A mark is merely descriptive if it immediately conveys information concerning a feature, quality, or characteristic of the goods or services for which registration is sought. The Trademark Trial and Appeals Board (TTAB) and the Federal circuit agreed that a consumer would immediately understand, when encountering the proposed marks, that a feature or characteristic of the goods is that they are thin in cross section and made primarily of corn or rice, respectively.

Merely descriptive marks are initially weak and require acquired distinctiveness (a.k.a. secondary meaning) to be registered. Acquired distinctiveness occurs when the primary significance of a mark, in the minds of the relevant public, is to identify the source of the product rather than the product itself.

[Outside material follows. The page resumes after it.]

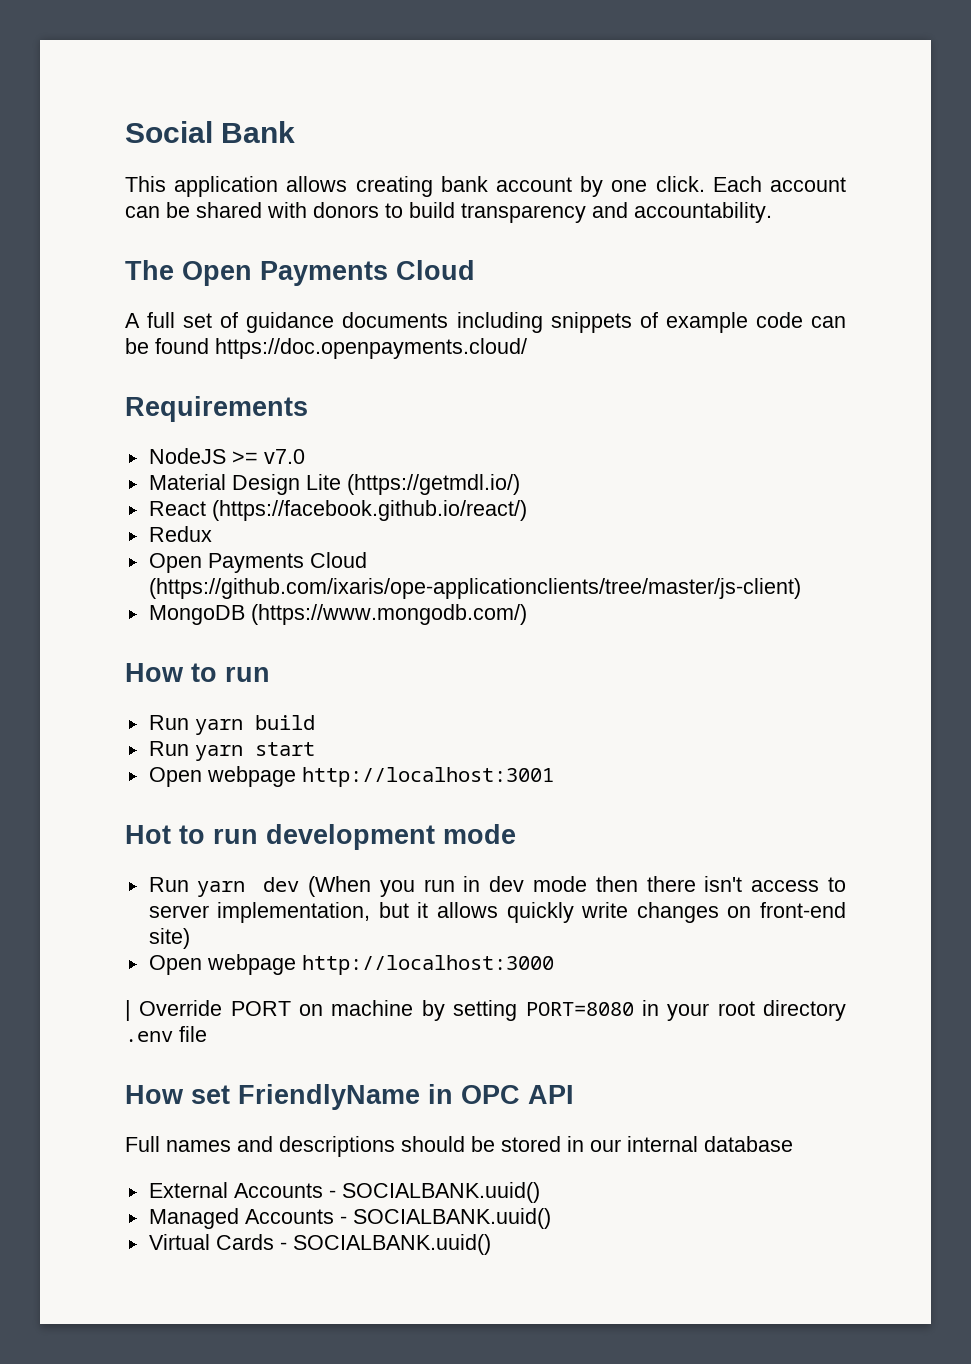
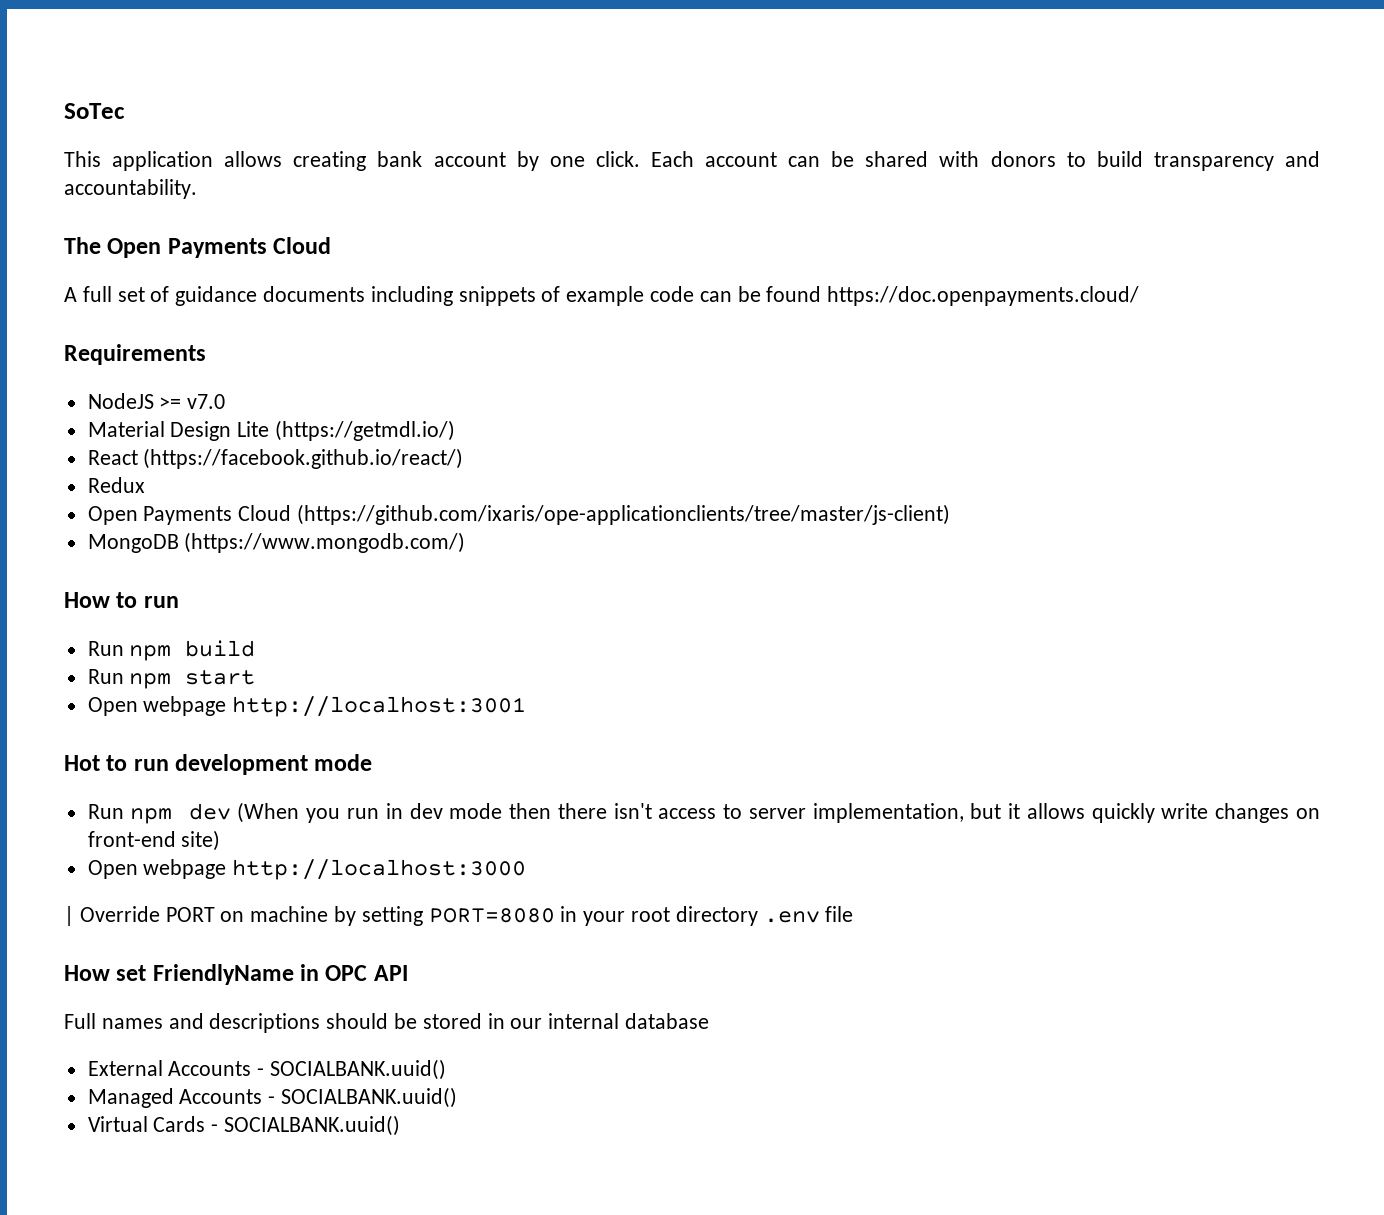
[125,121,296,143] Social Bank -> [64,103,125,119] SoTec
[194,719,243,735] yarn -> [129,645,172,661] npm
[194,745,243,761] yarn -> [129,673,172,689] npm
[197,881,246,897] yarn -> [130,808,173,824] npm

One fact that the TTAB and the Federal Circuit noted is that Real Foods advertising materials use the word “thin” to describe their products. According to the Federal Circuit opinion, the advertising included the statements that “They are delicious thin corn cakes, with ‘All Natural” flavoring” and “Corn & Rice Thins are THIN.”

While the outcome might not have changed in this case, a trademark owner should take steps to avoid using its mark descriptively in a sentence to describe an attribute of the product. It appears, in the opposition, the Real foods avoided using the term “thin” to describe its products and instead used “slim” or “slimmer.” But such use of slim or slimmer did not change Real Food’s prior descriptive use of thin in advertising, which was used as evidence against it.

Ultimately, the TTAB and the Federal Circuit agreed that Corn Thins and Rice Thins should not be registered because they were merely descriptive of the corresponding goods.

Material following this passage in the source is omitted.